What you need to do: Would you transcribe the entries below, beginning at the line with "subtotal: 2545.93 -> 2485.24" and ending after the line with "Listed by Brent", exactly, with no picture and nothing more?

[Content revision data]
==================================================

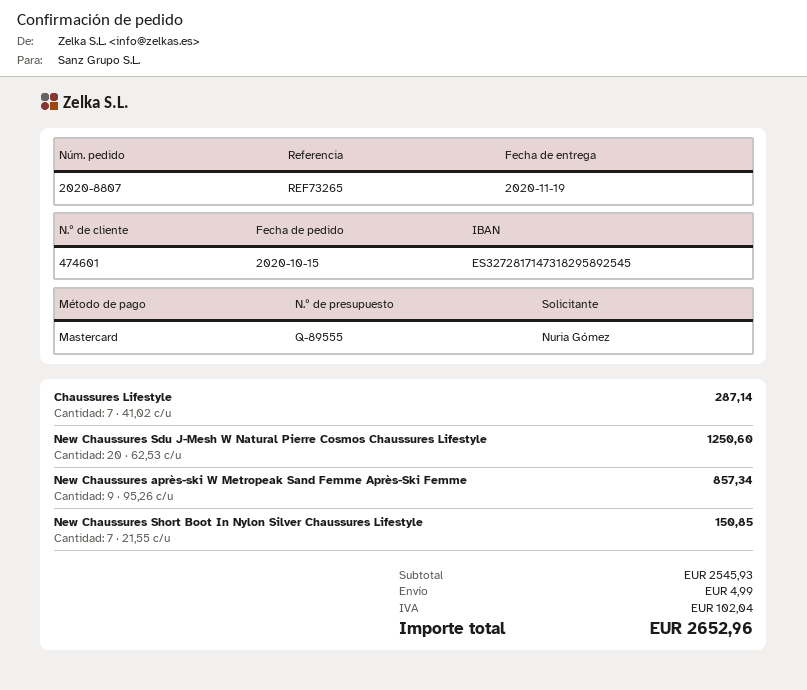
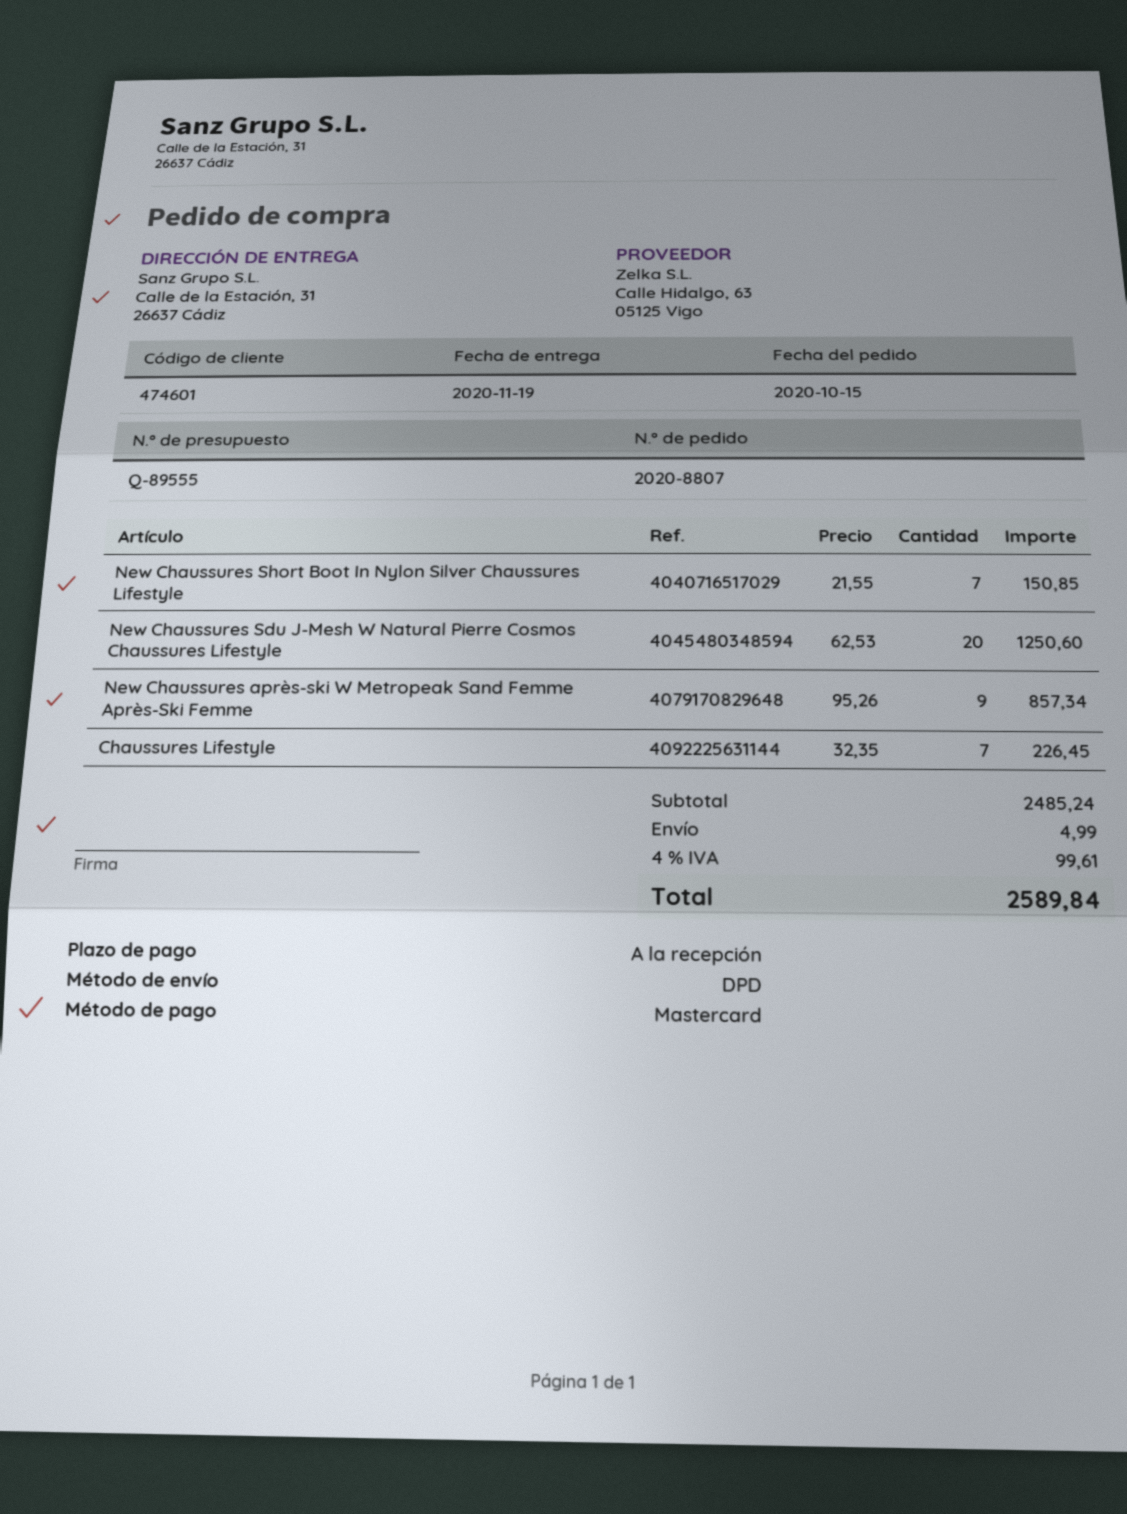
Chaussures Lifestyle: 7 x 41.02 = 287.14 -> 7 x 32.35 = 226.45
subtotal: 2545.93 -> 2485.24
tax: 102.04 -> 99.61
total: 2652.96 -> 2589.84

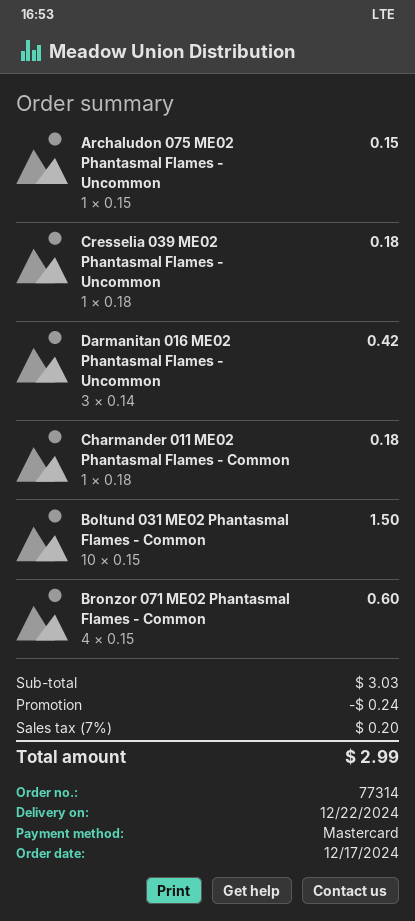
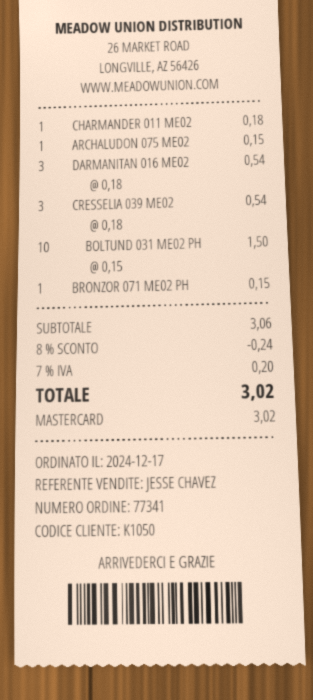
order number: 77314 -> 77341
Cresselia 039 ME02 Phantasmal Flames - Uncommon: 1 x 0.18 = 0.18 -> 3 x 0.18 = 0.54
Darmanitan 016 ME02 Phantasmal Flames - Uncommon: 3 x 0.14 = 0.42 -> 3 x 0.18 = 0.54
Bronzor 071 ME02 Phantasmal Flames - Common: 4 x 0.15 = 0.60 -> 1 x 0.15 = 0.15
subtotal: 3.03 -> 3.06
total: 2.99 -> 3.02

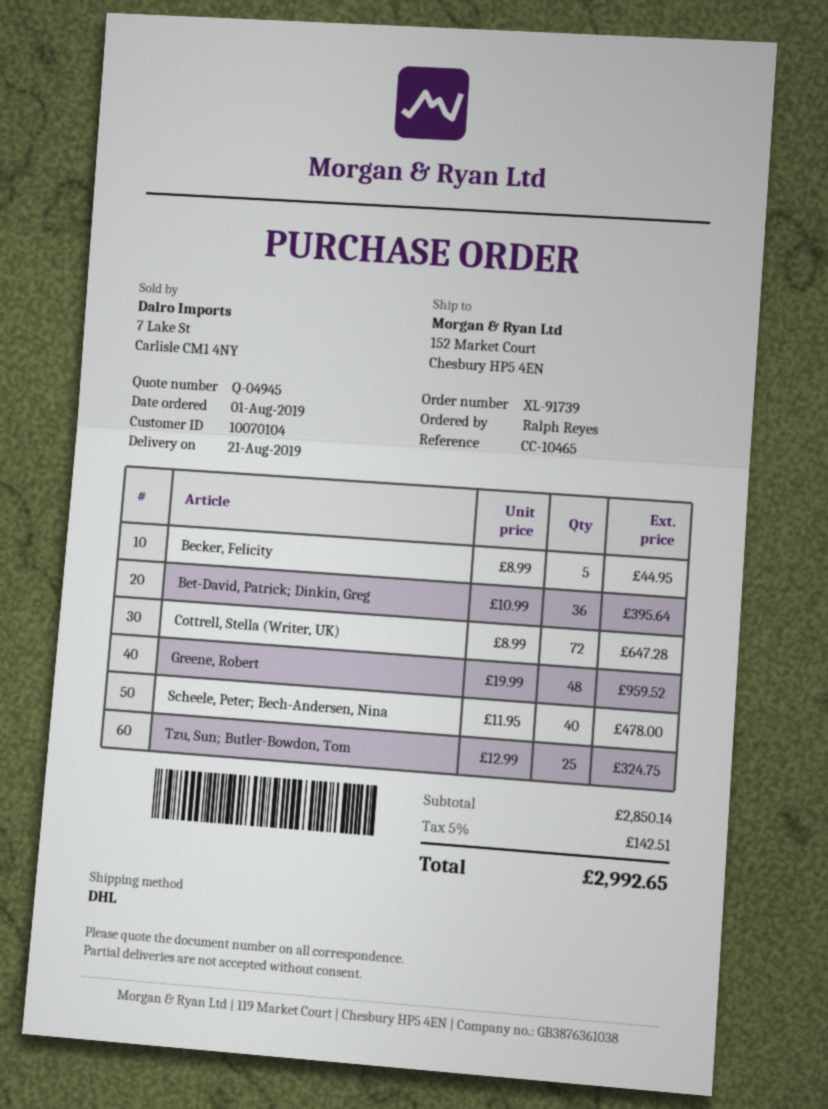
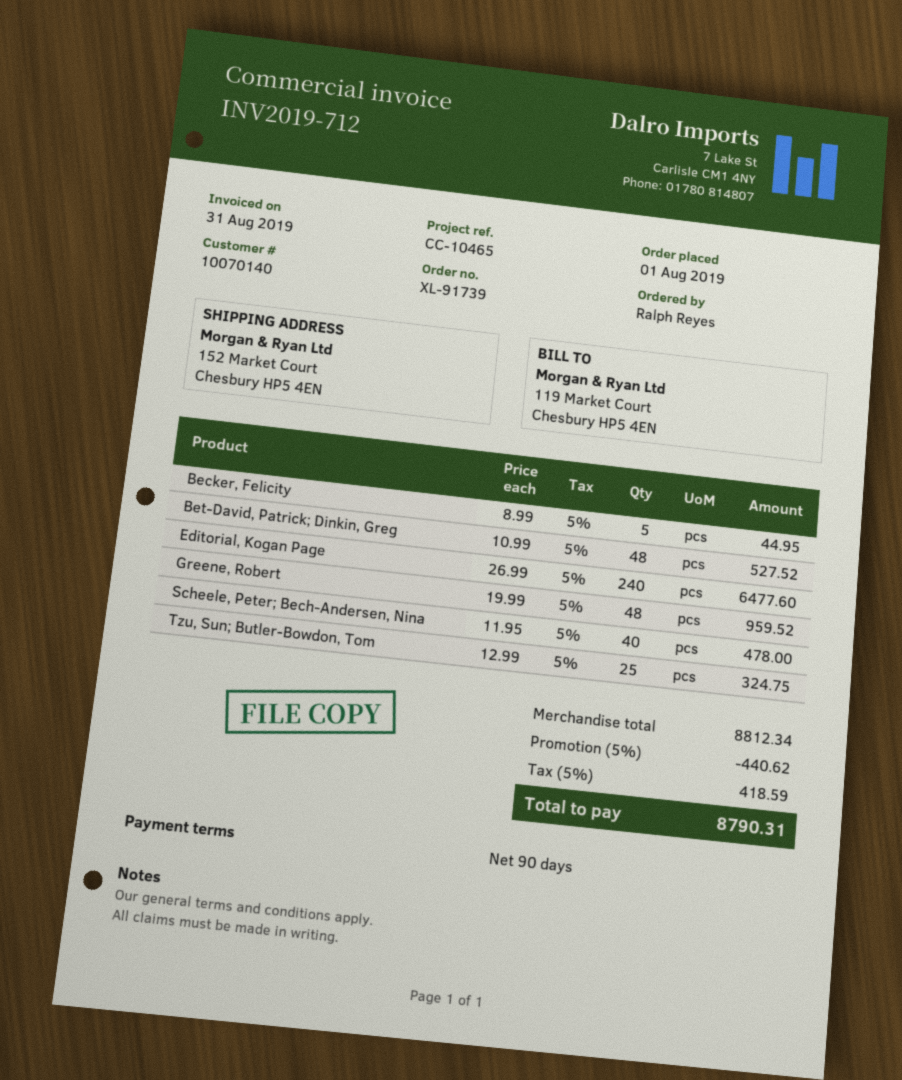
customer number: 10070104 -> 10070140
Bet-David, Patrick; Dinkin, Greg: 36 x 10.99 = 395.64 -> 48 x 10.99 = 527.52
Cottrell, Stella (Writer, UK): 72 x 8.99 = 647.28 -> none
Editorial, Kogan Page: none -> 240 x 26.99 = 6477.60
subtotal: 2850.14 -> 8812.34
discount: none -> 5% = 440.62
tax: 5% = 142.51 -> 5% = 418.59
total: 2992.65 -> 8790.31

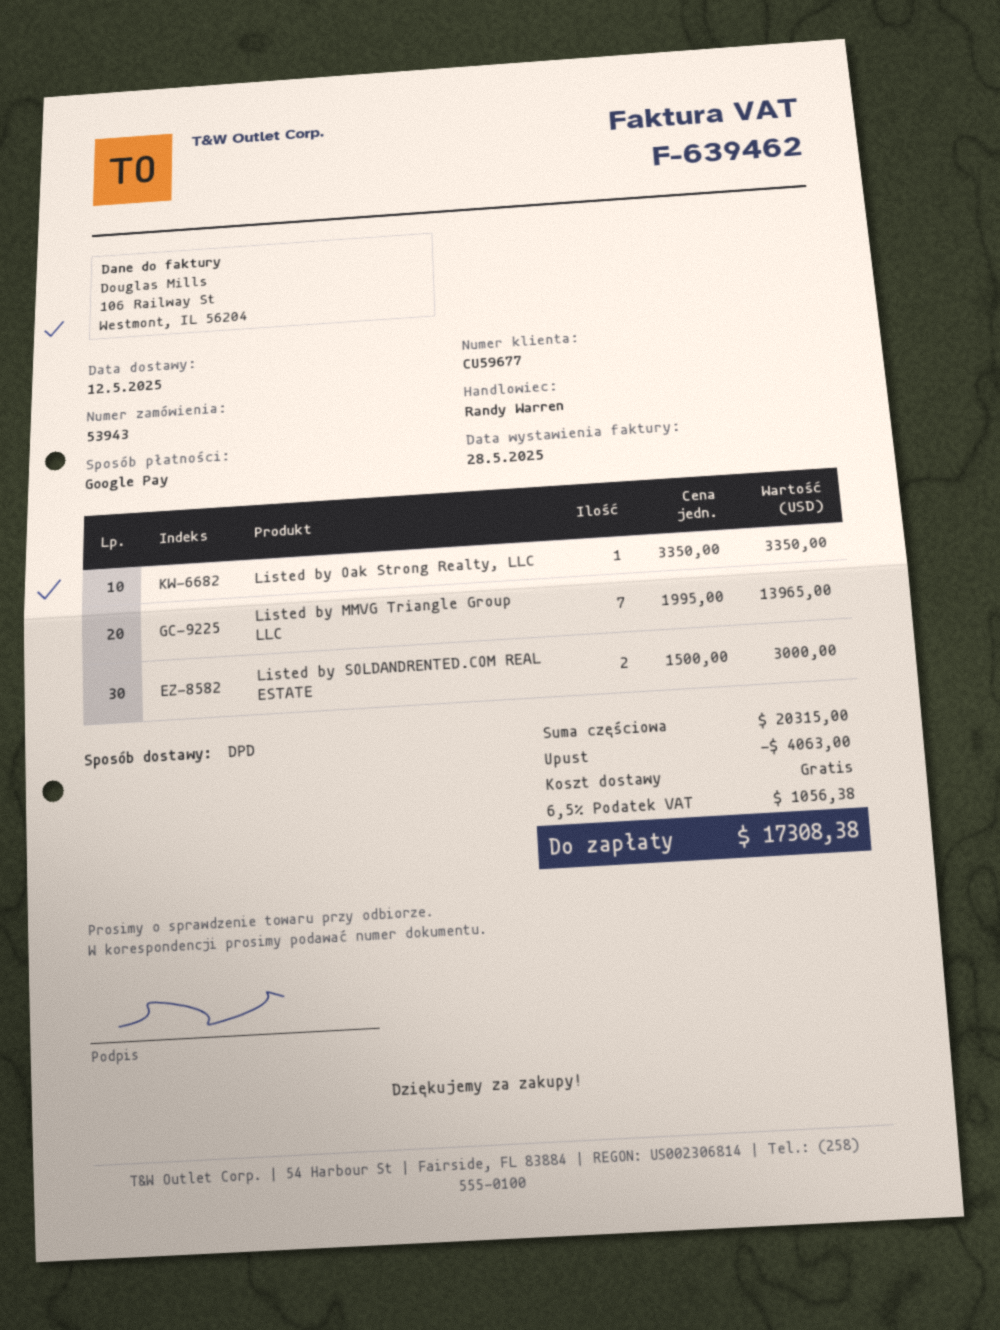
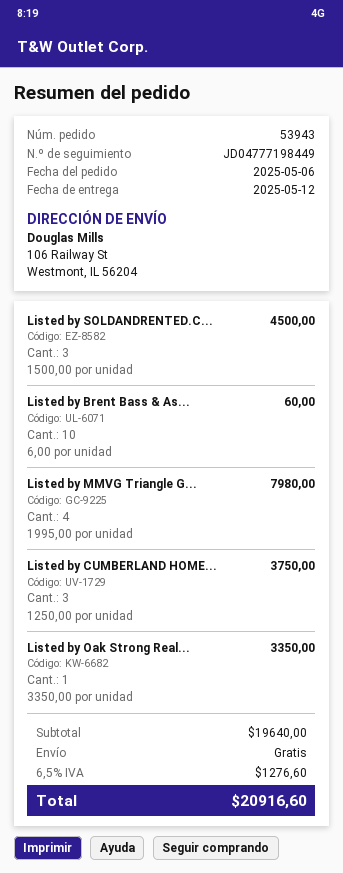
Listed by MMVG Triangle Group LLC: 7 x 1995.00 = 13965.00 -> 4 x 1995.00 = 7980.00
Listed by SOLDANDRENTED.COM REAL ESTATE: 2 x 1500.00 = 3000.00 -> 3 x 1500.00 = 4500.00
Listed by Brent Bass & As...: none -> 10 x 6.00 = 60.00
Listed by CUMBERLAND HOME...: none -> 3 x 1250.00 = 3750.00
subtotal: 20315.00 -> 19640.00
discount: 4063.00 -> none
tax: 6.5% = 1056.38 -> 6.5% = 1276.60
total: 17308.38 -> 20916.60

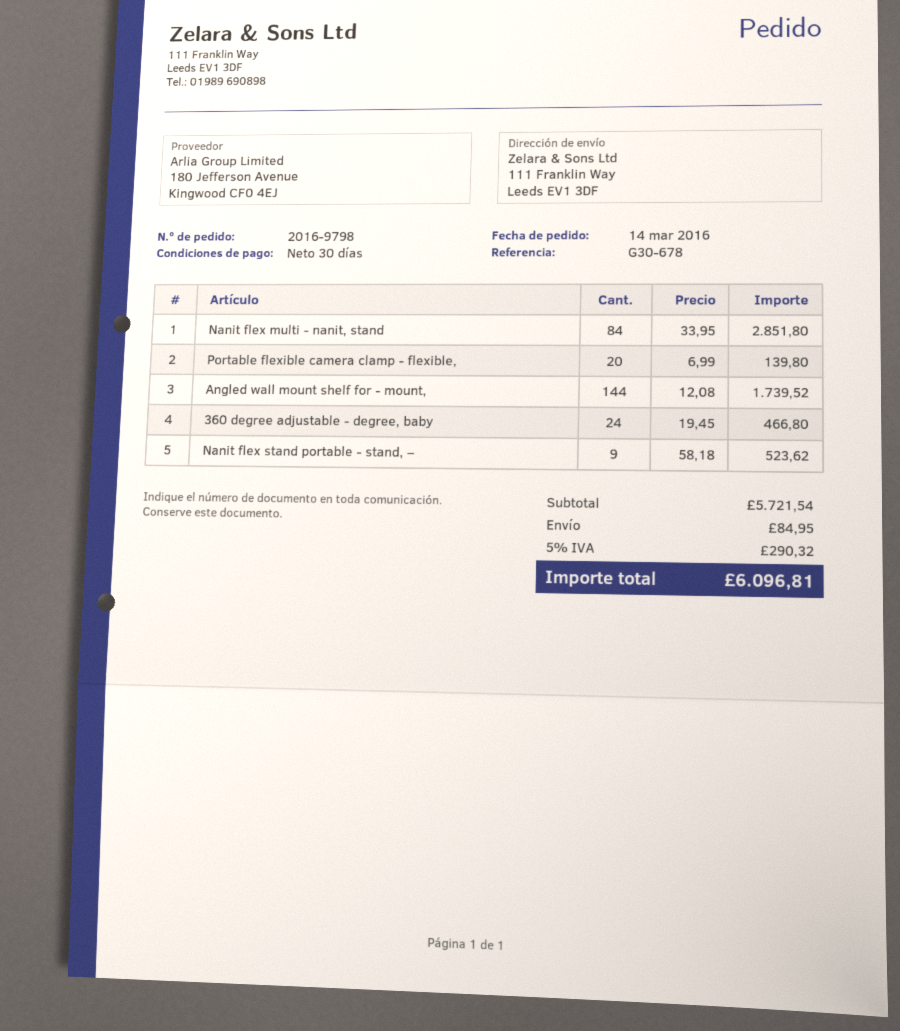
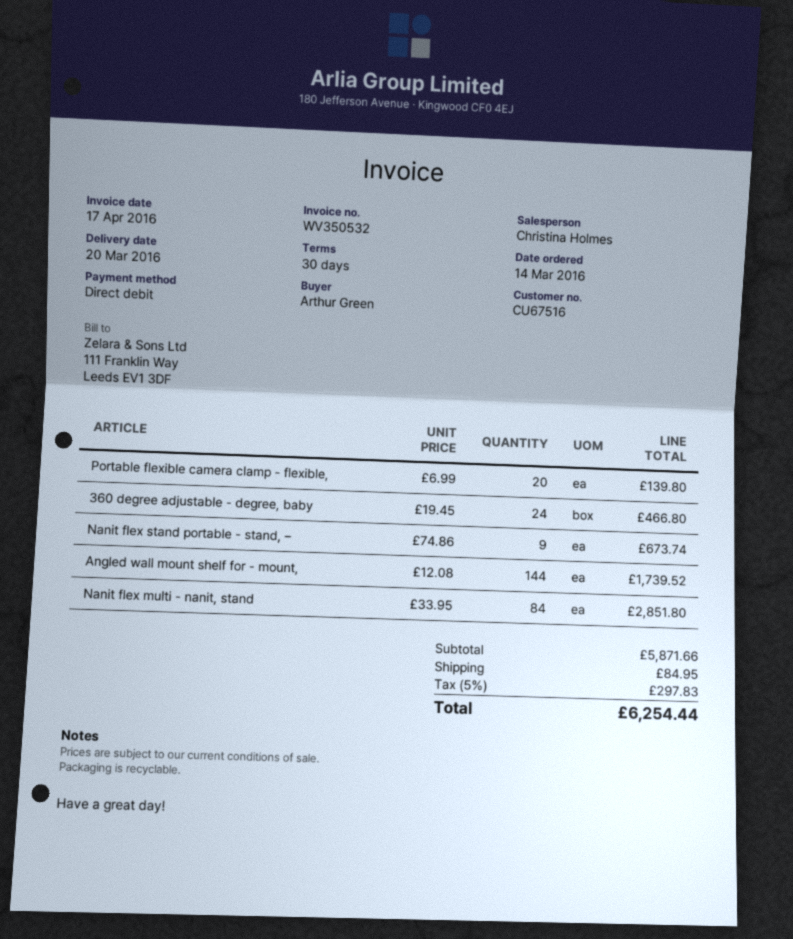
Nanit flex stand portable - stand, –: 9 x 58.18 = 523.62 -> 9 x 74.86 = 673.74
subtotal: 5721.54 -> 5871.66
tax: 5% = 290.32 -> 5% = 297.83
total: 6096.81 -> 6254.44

==================================================

Written response:
subtotal: 2545.93 -> 2485.24
tax: 102.04 -> 99.61
total: 2652.96 -> 2589.84

order number: 77314 -> 77341
Cresselia 039 ME02 Phantasmal Flames - Uncommon: 1 x 0.18 = 0.18 -> 3 x 0.18 = 0.54
Darmanitan 016 ME02 Phantasmal Flames - Uncommon: 3 x 0.14 = 0.42 -> 3 x 0.18 = 0.54
Bronzor 071 ME02 Phantasmal Flames - Common: 4 x 0.15 = 0.60 -> 1 x 0.15 = 0.15
subtotal: 3.03 -> 3.06
total: 2.99 -> 3.02

customer number: 10070104 -> 10070140
Bet-David, Patrick; Dinkin, Greg: 36 x 10.99 = 395.64 -> 48 x 10.99 = 527.52
Cottrell, Stella (Writer, UK): 72 x 8.99 = 647.28 -> none
Editorial, Kogan Page: none -> 240 x 26.99 = 6477.60
subtotal: 2850.14 -> 8812.34
discount: none -> 5% = 440.62
tax: 5% = 142.51 -> 5% = 418.59
total: 2992.65 -> 8790.31

Listed by MMVG Triangle Group LLC: 7 x 1995.00 = 13965.00 -> 4 x 1995.00 = 7980.00
Listed by SOLDANDRENTED.COM REAL ESTATE: 2 x 1500.00 = 3000.00 -> 3 x 1500.00 = 4500.00
Listed by Brent Bass & As...: none -> 10 x 6.00 = 60.00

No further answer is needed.